Show the lines below that contain the string "bottom".

□ □ □ □ □ □ □

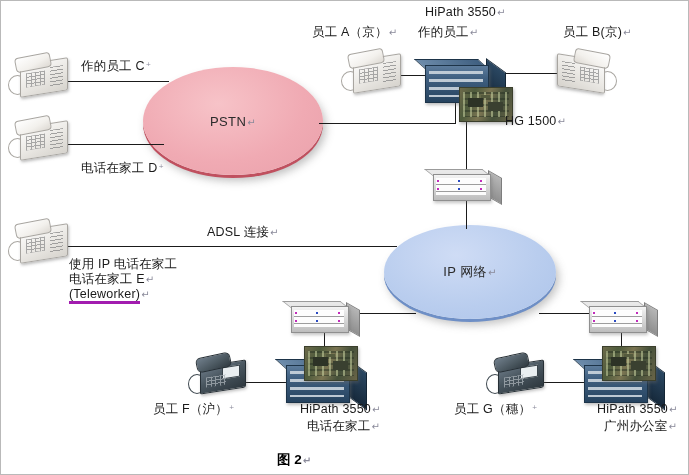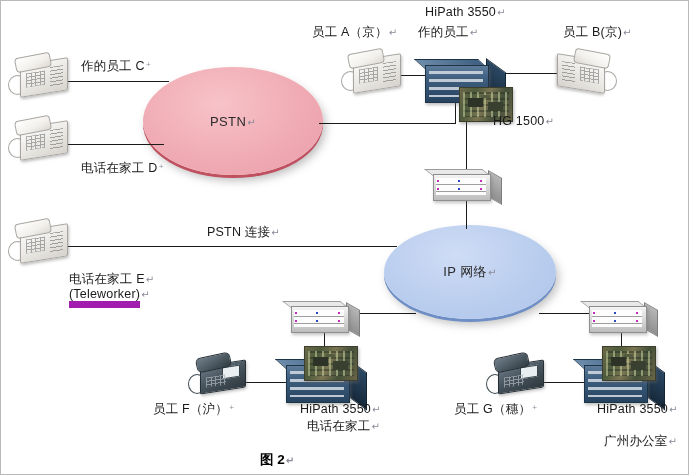--- a/index.html
+++ b/index.html
@@ -451,37 +451,37 @@
   <div class="lbl" style="left:80px; top:160px;"><span>电话在家工 D</span><span class="pilcrow">⁺</span></div>
 
   <div class="lbl" style="left:424px; top:4px;"><span>HiPath 3550</span><span class="pilcrow">↵</span></div>
 
   <div class="lbl" style="left:311px; top:24px;"><span>员工 A（京）</span><span class="pilcrow">↵</span></div>
 
   <div class="lbl" style="left:417px; top:24px;"><span>作的员工</span><span class="pilcrow">↵</span></div>
 
   <div class="lbl" style="left:562px; top:24px;"><span>员工 B(京)</span><span class="pilcrow">↵</span></div>
 
-  <div class="lbl" style="left:492px; top:113px;"><span>HG 1500</span><span class="pilcrow">↵</span></div>
-
-  <div class="lbl" style="left:206px; top:224px;"><span>PSTN 连接</span><span class="pilcrow">↵</span></div>
+  <div class="lbl" style="left:504px; top:113px;"><span>HG 1500</span><span class="pilcrow">↵</span></div>
+
+  <div class="lbl" style="left:206px; top:224px;"><span>ADSL 连接</span><span class="pilcrow">↵</span></div>
 
   <div class="lbl multi" style="left:68px; top:256px; width:150px;">
-    <br>
+    <span>使用 IP 电话在家工</span><br>
     <span>电话在家工 E</span><span class="pilcrow">↵</span><br>
-    <span style="border-bottom:7px solid #a21caf;">(Teleworker)</span><span class="pilcrow">↵</span>
+    <span style="border-bottom:3px solid #a21caf;">(Teleworker)</span><span class="pilcrow">↵</span>
   </div>
 
   <div class="lbl" style="left:152px; top:401px;"><span>员工 F（沪）</span><span class="pilcrow">⁺</span></div>
 
   <div class="lbl" style="left:299px; top:401px;"><span>HiPath 3550</span><span class="pilcrow">↵</span></div>
 
   <div class="lbl" style="left:306px; top:418px;"><span>电话在家工</span><span class="pilcrow">↵</span></div>
 
   <div class="lbl" style="left:453px; top:401px;"><span>员工 G（穗）</span><span class="pilcrow">⁺</span></div>
 
   <div class="lbl" style="left:596px; top:401px;"><span>HiPath 3550</span><span class="pilcrow">↵</span></div>
 
-  <div class="lbl" style="left:603px; top:433px;"><span>广州办公室</span><span class="pilcrow">↵</span></div>
-
-  <div class="caption" style="left:259px; top:450px;"><span>图 2</span><span class="pilcrow">↵</span></div>
+  <div class="lbl" style="left:603px; top:418px;"><span>广州办公室</span><span class="pilcrow">↵</span></div>
+
+  <div class="caption" style="left:276px; top:450px;"><span>图 2</span><span class="pilcrow">↵</span></div>
 
 </div>
 
 </body></html>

□ □ □ □ □ □ □

§ ANSWER SECTION
-    <span style="border-bottom:7px solid #a21caf;">(Teleworker)</span><span class="pilcrow">↵</span>
+    <span style="border-bottom:3px solid #a21caf;">(Teleworker)</span><span class="pilcrow">↵</span>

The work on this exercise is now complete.